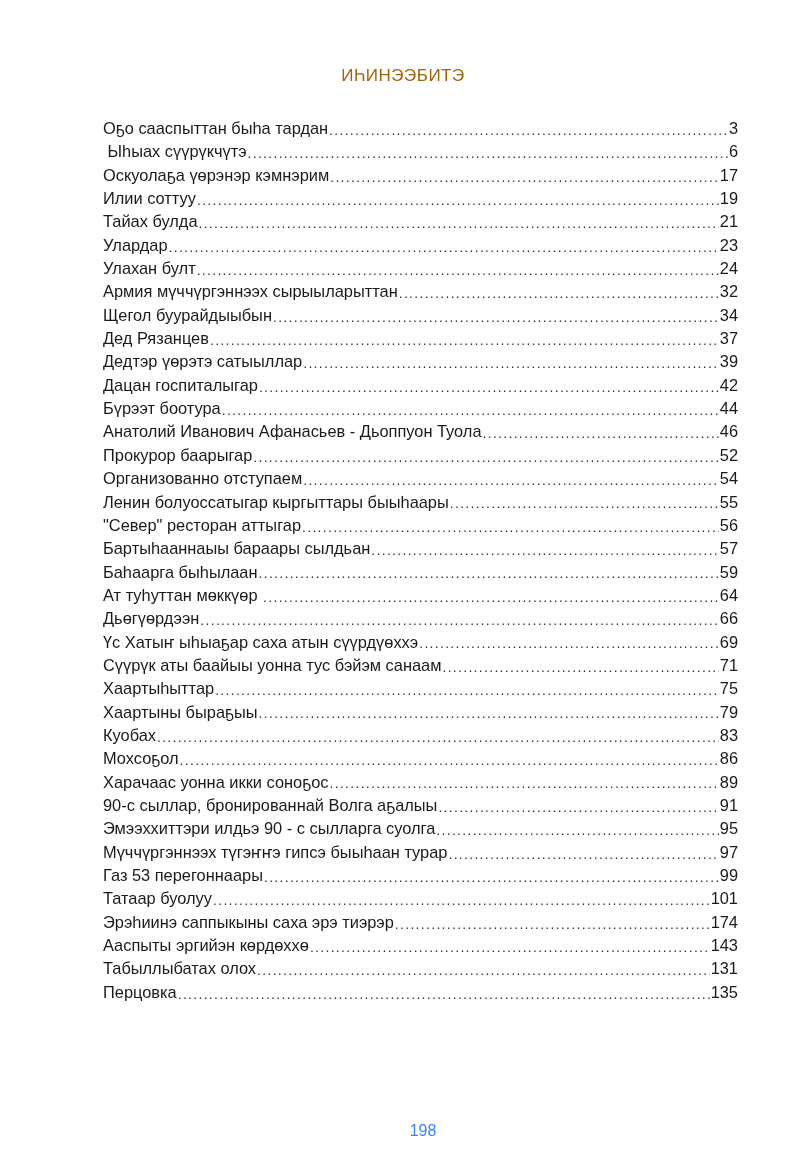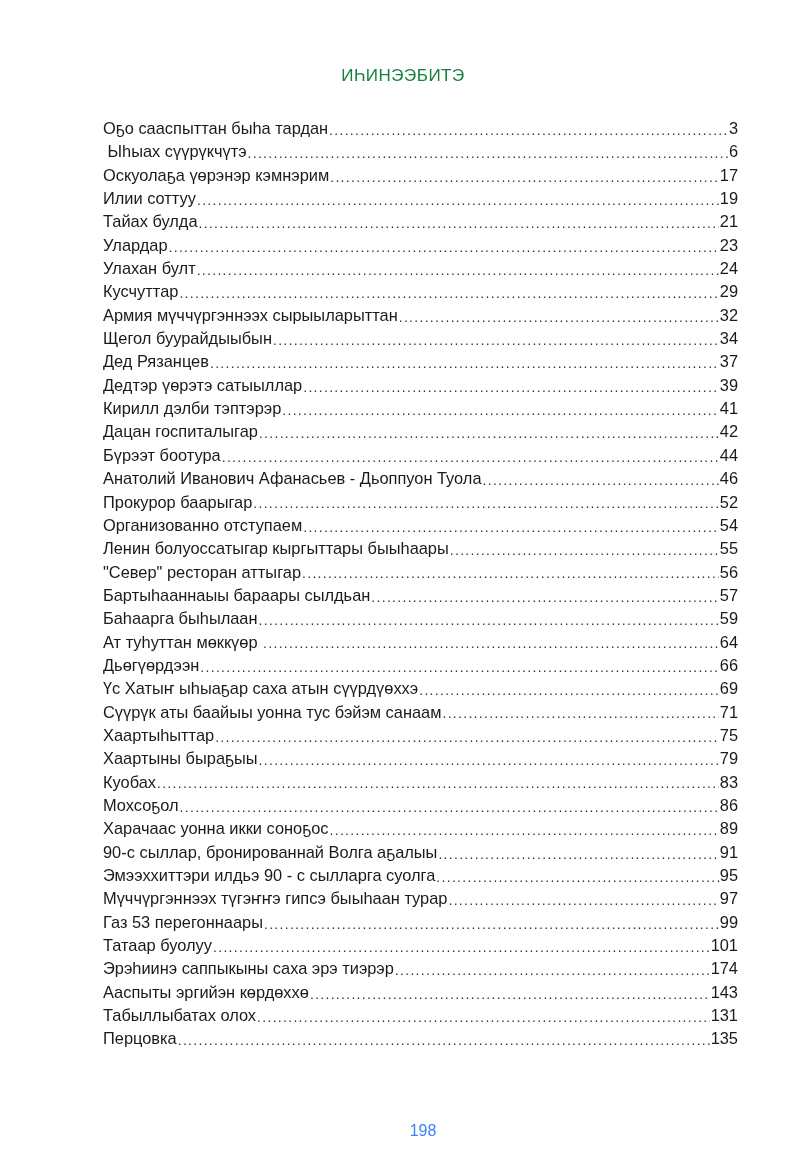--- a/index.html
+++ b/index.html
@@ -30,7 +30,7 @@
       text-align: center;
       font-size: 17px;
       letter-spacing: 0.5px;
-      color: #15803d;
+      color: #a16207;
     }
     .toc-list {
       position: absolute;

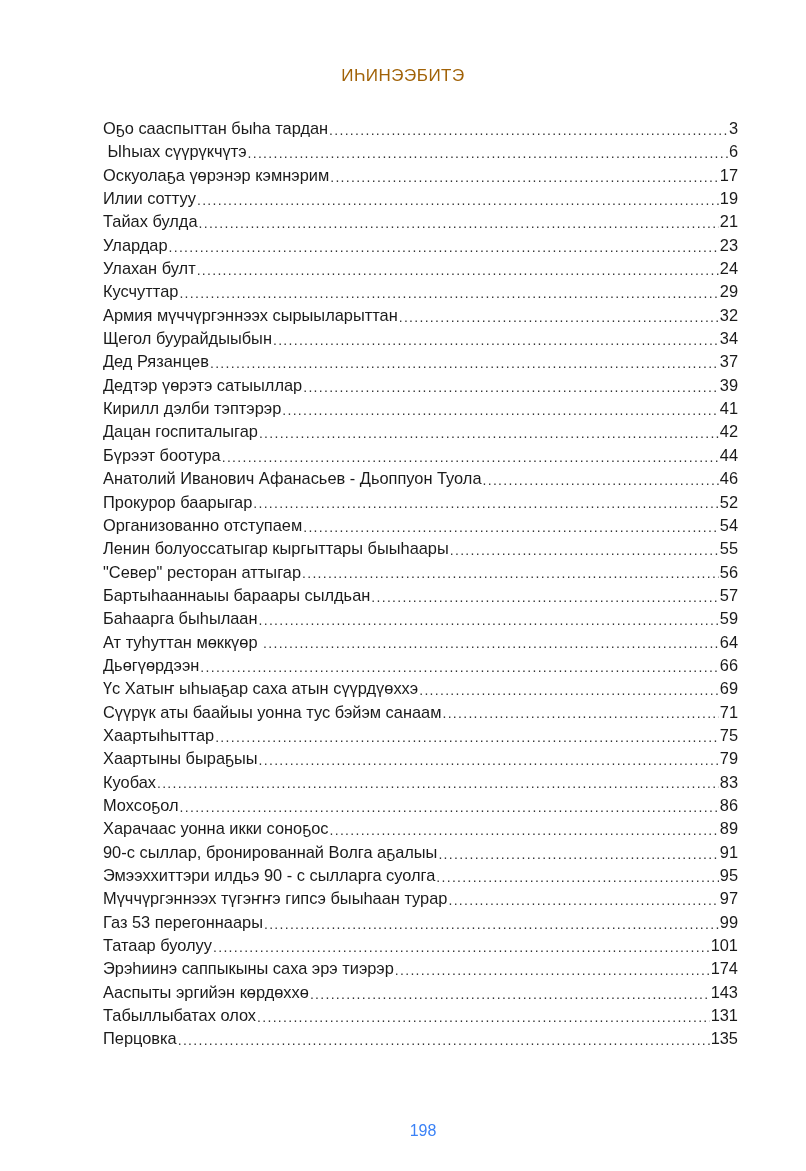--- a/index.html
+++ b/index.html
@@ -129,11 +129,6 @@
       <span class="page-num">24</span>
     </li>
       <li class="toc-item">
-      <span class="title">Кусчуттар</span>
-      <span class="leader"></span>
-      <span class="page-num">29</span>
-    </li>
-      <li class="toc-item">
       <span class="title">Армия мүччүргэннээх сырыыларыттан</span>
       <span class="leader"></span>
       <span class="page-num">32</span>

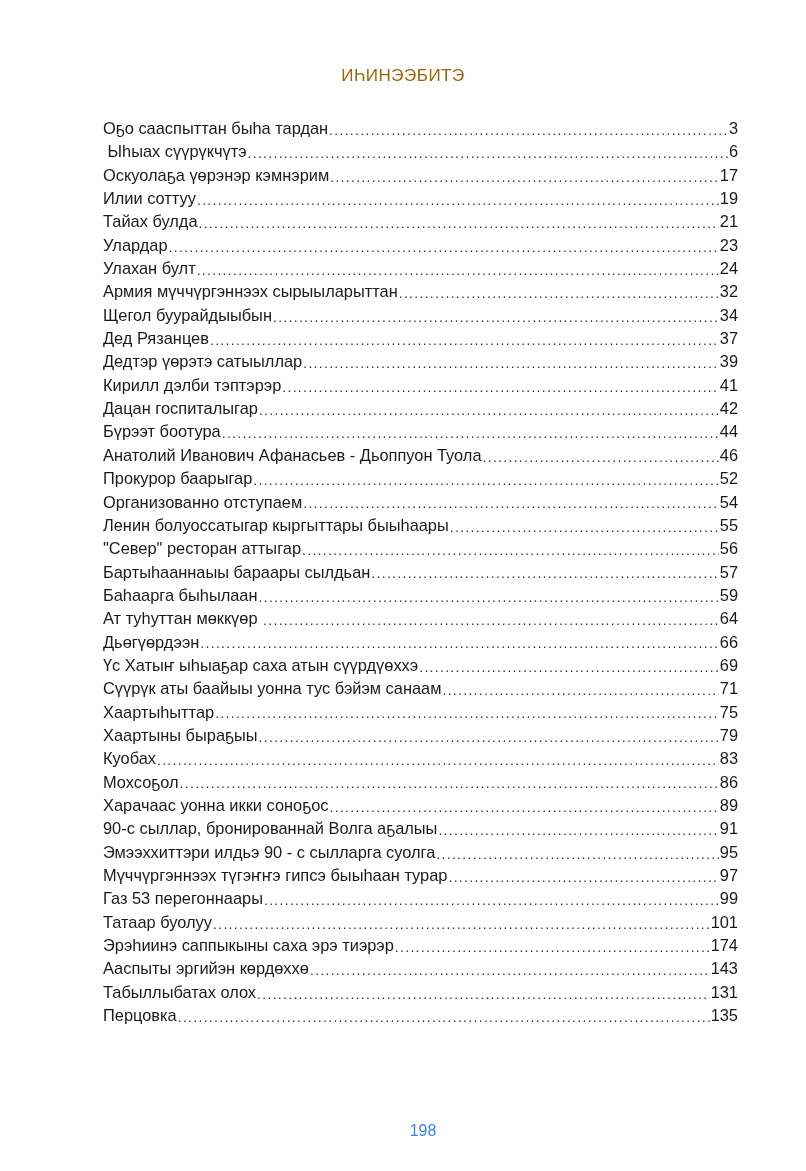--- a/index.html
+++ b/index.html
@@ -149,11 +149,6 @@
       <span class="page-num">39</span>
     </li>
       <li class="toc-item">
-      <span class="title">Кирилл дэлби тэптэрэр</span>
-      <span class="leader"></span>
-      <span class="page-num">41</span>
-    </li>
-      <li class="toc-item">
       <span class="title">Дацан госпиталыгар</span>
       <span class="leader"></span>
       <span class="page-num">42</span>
◆ ◆ ◆ ◆
Assignment: Without the pictures, please output every record exactly.

Final answer:
--- a/index.html
+++ b/index.html
@@ -30,7 +30,7 @@
       text-align: center;
       font-size: 17px;
       letter-spacing: 0.5px;
-      color: #15803d;
+      color: #a16207;
     }
     .toc-list {
       position: absolute;

--- a/index.html
+++ b/index.html
@@ -129,11 +129,6 @@
       <span class="page-num">24</span>
     </li>
       <li class="toc-item">
-      <span class="title">Кусчуттар</span>
-      <span class="leader"></span>
-      <span class="page-num">29</span>
-    </li>
-      <li class="toc-item">
       <span class="title">Армия мүччүргэннээх сырыыларыттан</span>
       <span class="leader"></span>
       <span class="page-num">32</span>

--- a/index.html
+++ b/index.html
@@ -149,11 +149,6 @@
       <span class="page-num">39</span>
     </li>
       <li class="toc-item">
-      <span class="title">Кирилл дэлби тэптэрэр</span>
-      <span class="leader"></span>
-      <span class="page-num">41</span>
-    </li>
-      <li class="toc-item">
       <span class="title">Дацан госпиталыгар</span>
       <span class="leader"></span>
       <span class="page-num">42</span>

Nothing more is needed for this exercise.